Na ja, der Begriff „Führen“ ist auch nicht selbsterklärend und wird ebenfalls in der Anlage 1 zum Waffengesetzt gesetzlich definiert:

führt eine Waffe, wer die tatsächliche Gewalt darüber außerhalb der eigenen Wohnung, Geschäftsräume, des eigenen befriedeten Besitztums oder einer Schießstätte ausübt

Gesellschaftliche Ächtung von Anscheinswaffen

In der WaffVwV wurde aus der amtlichen Begründung[1] zum Gesetz zitiert. Anscheinswaffen, also Spielzeug, ist sozial zu ächten:

§ 42a erweitert das Führensverbot für Anscheinswaffen. Deren Transport ist nur noch in einem verschlossenen Behältnis (z. B. in einer eingeschweißten Verpackung oder in einer mit Schloss verriegelten Tasche) vom Erwerbsort zu oder zwischen befriedetem Besitztum möglich. Auf diese Weise sollen für den Transport von Anscheinswaffen hohe Hürden aufgebaut werden. Inhaber von Anscheinswaffen sollen es wesentlich schwerer haben, diese außerhalb des eigenen befriedeten Besitztums zu benutzen. Die hohe Hürde für den Transport von Anscheinswaffen ist ein Beitrag zu ihrer gesellschaftlichen Ächtung.
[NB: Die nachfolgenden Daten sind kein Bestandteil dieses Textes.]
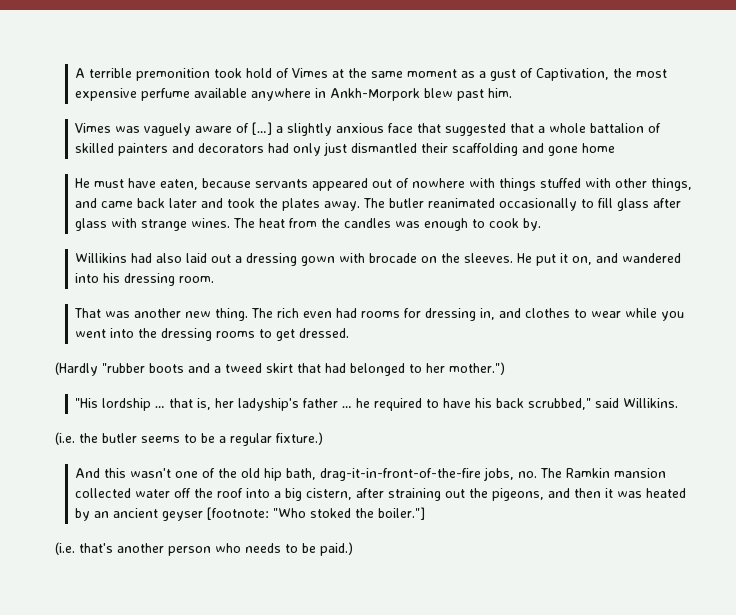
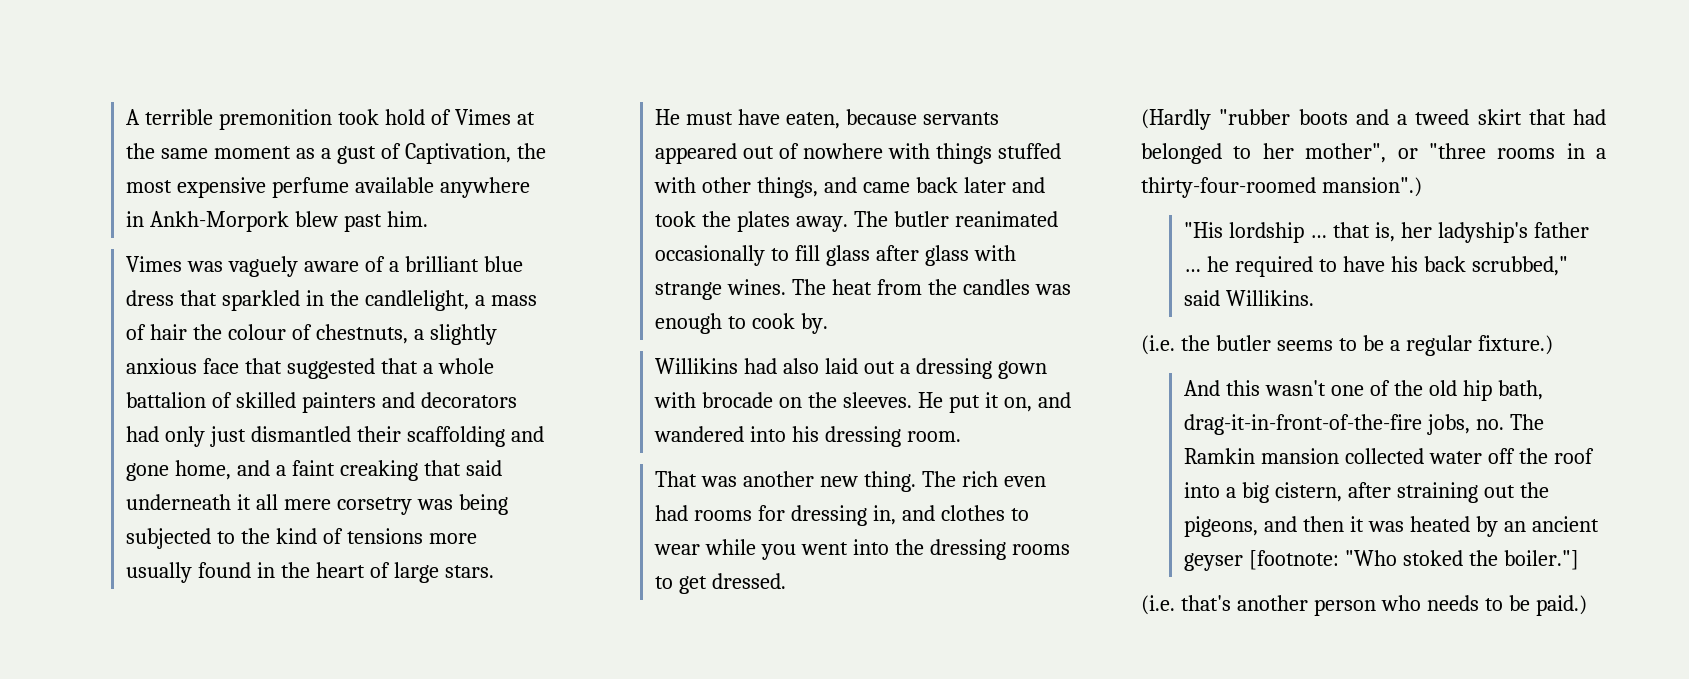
- Vimes was vaguely aware of […] a slightly anxious face that suggested that a whole battalion of skilled painters and decorators had only just dismantled their scaffolding and gone home
+ Vimes was vaguely aware of a brilliant blue dress that sparkled in the candlelight, a mass of hair the colour of chestnuts, a slightly anxious face that suggested that a whole battalion of skilled painters and decorators had only just dismantled their scaffolding and gone home, and a faint creaking that said underneath it all mere corsetry was being subjected to the kind of tensions more usually found in the heart of large stars.
- (Hardly "rubber boots and a tweed skirt that had belonged to her mother.")
+ (Hardly "rubber boots and a tweed skirt that had belonged to her mother", or "three rooms in a thirty-four-roomed mansion".)

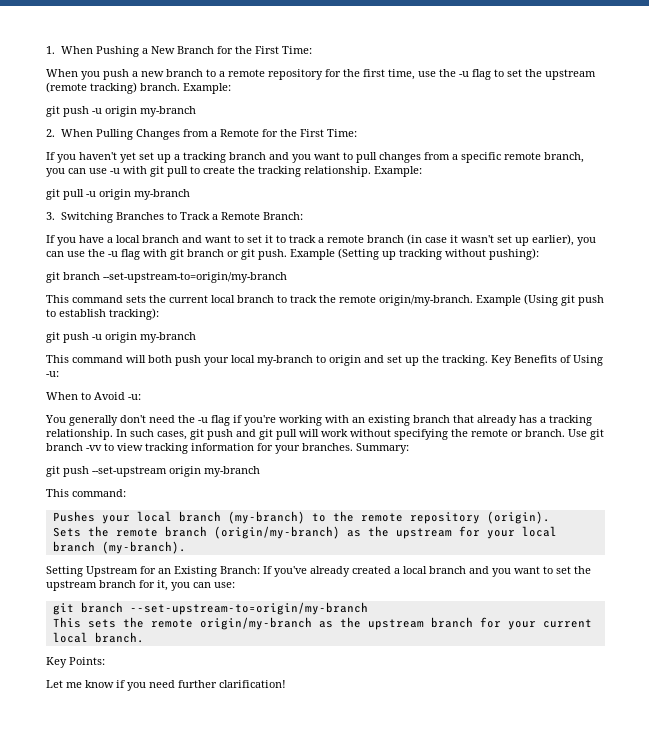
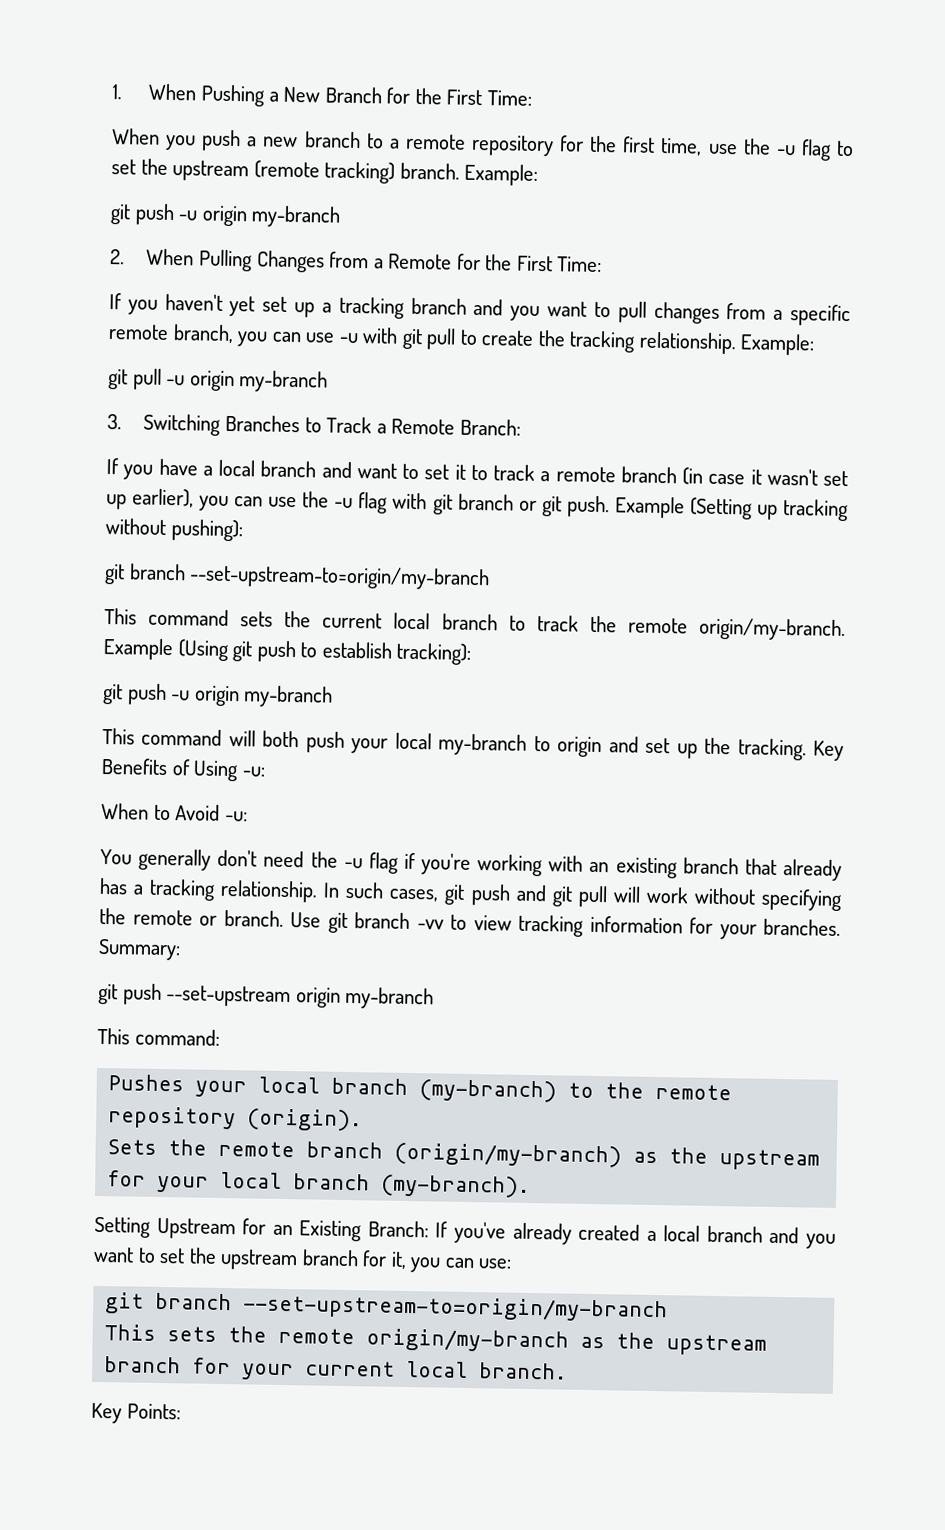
- Let me know if you need further clarification!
Spielzeughandgranaten müssen nicht in einem verschlossenen Behältnis transportiert werden und dürfen auch in der Öffentlichkeit geführt werden. Wer das macht, riskiert ebenfalls „Schlimmes“, muß aber nicht mit einem Bußgeld rechnen. Mal sehen, wann der Gesetzgeber nachbessert. Man muß den Damen und Herren schnellstens klarmachen, daß auch dieses Atrappen gesellschaftlich zu ächten sind.

Im übrigen ist der Anwendungsbereich des § 42a WaffG noch wesentlich größer. Einhandmesser und feststehende Messer mit einer Klingenlänge von mehr als 12cm dürfen auch nicht geführt werden.